Extracted data entries
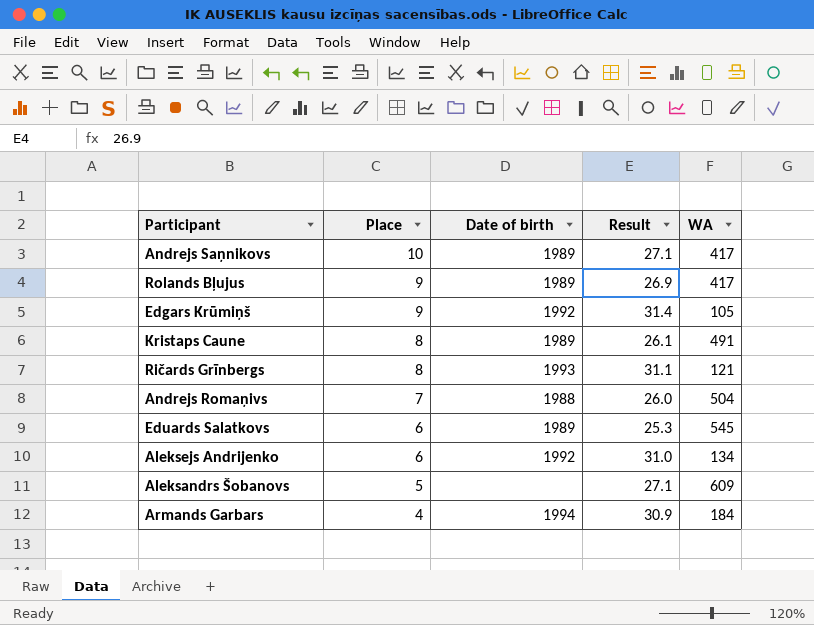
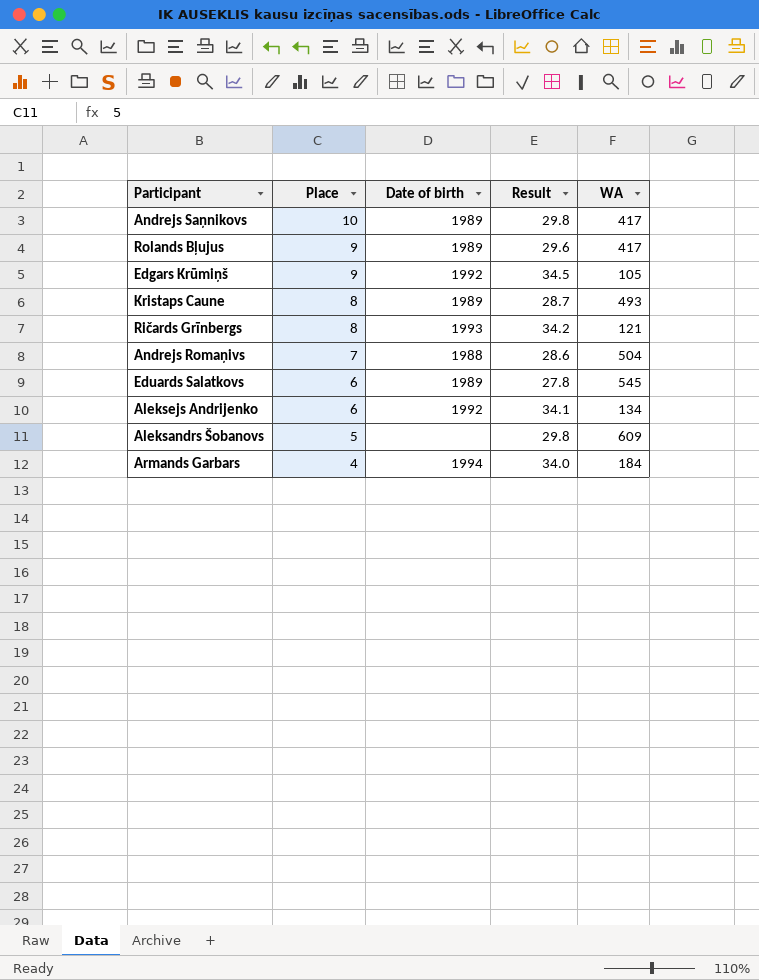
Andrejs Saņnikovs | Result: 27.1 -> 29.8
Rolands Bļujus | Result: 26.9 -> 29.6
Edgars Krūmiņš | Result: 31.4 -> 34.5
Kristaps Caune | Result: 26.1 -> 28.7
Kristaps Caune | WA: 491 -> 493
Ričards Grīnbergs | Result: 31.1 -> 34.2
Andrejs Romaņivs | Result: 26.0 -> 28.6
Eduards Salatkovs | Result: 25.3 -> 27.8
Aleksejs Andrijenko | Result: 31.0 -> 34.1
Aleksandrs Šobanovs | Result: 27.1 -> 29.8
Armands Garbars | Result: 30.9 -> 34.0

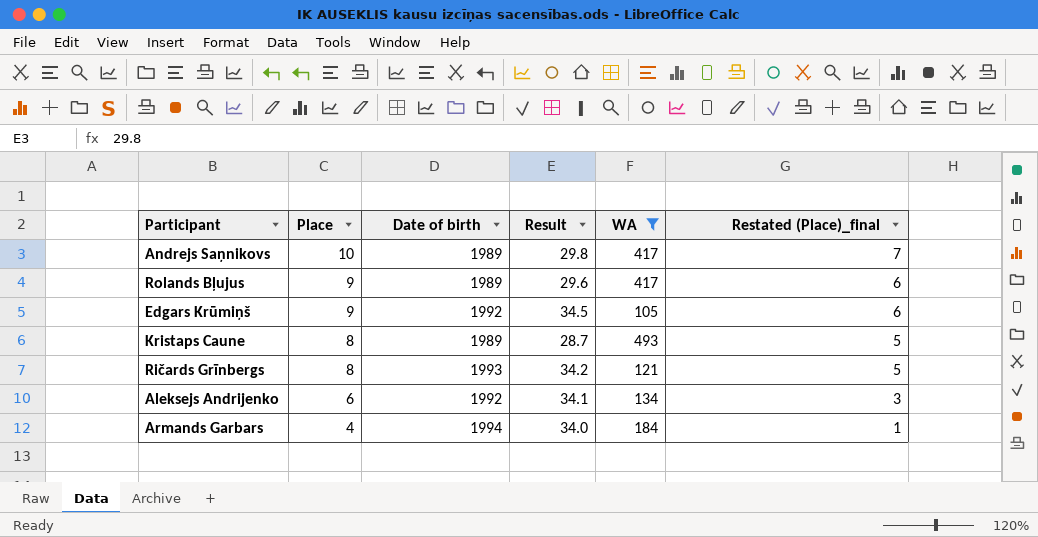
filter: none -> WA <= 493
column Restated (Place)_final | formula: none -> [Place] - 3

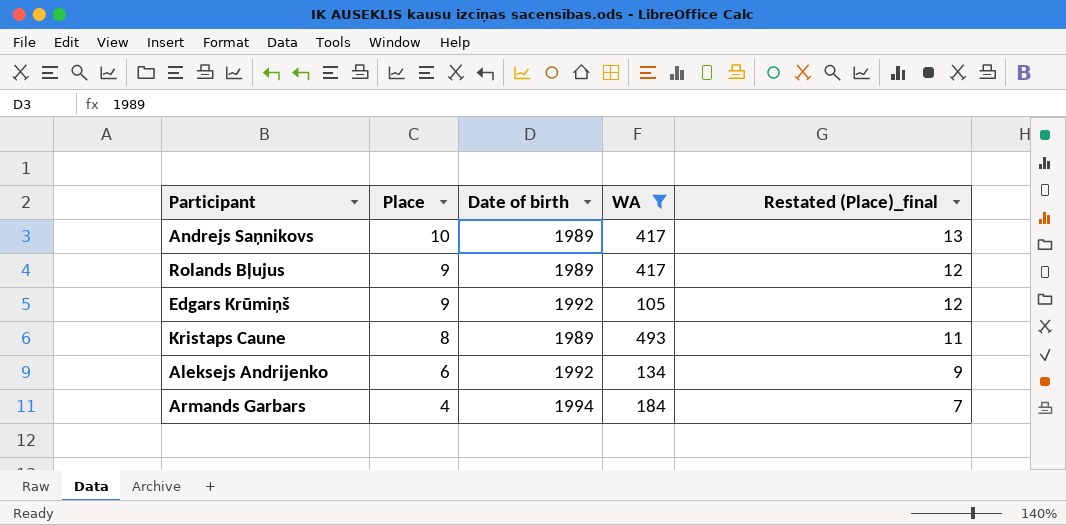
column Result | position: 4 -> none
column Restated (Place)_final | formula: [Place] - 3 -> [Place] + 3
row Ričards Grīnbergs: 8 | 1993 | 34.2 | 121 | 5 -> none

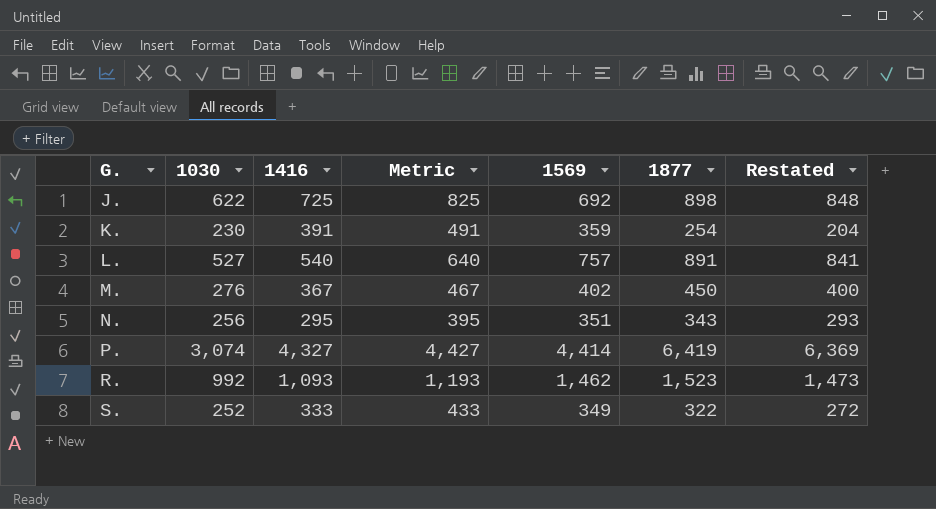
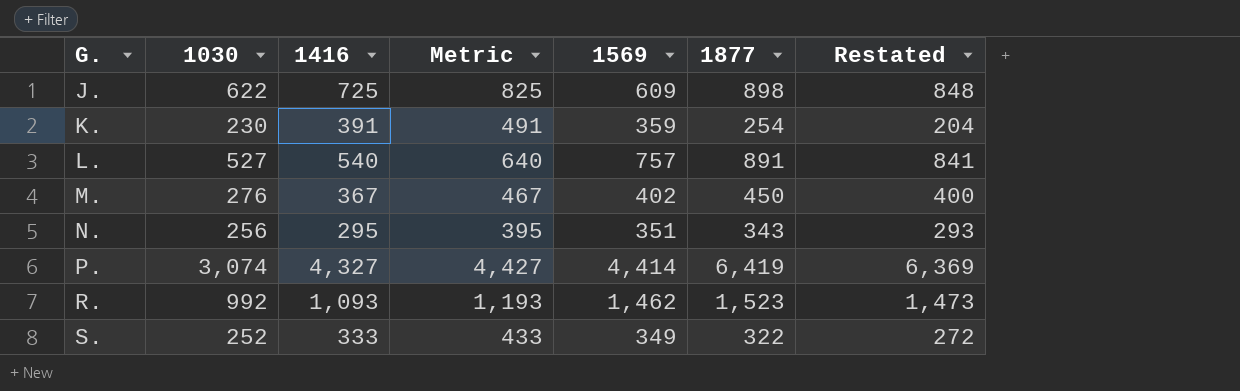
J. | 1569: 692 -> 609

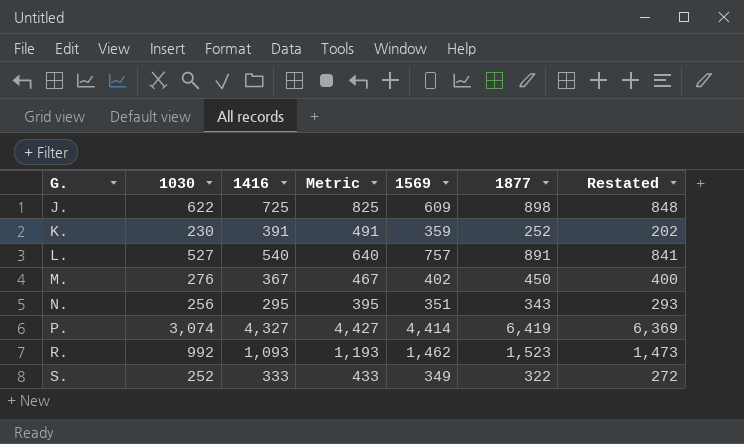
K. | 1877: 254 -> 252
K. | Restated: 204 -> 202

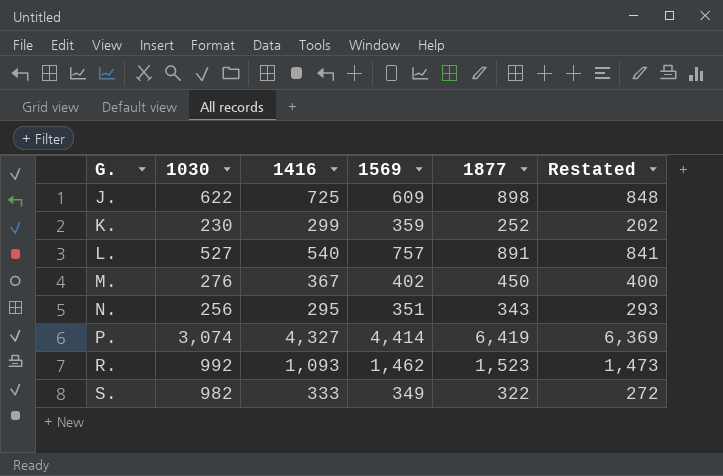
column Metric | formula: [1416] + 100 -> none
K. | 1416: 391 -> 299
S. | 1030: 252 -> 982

* [WHAT YOU ARE ASKED TO DO]
Please leave out the pictures as you reproduce the lines exactly, from the first line of the entries through the line containing "Armands Garbars | Result: 30.9 -> 34.0".

* [REPLY TO THE TASK]
Andrejs Saņnikovs | Result: 27.1 -> 29.8
Rolands Bļujus | Result: 26.9 -> 29.6
Edgars Krūmiņš | Result: 31.4 -> 34.5
Kristaps Caune | Result: 26.1 -> 28.7
Kristaps Caune | WA: 491 -> 493
Ričards Grīnbergs | Result: 31.1 -> 34.2
Andrejs Romaņivs | Result: 26.0 -> 28.6
Eduards Salatkovs | Result: 25.3 -> 27.8
Aleksejs Andrijenko | Result: 31.0 -> 34.1
Aleksandrs Šobanovs | Result: 27.1 -> 29.8
Armands Garbars | Result: 30.9 -> 34.0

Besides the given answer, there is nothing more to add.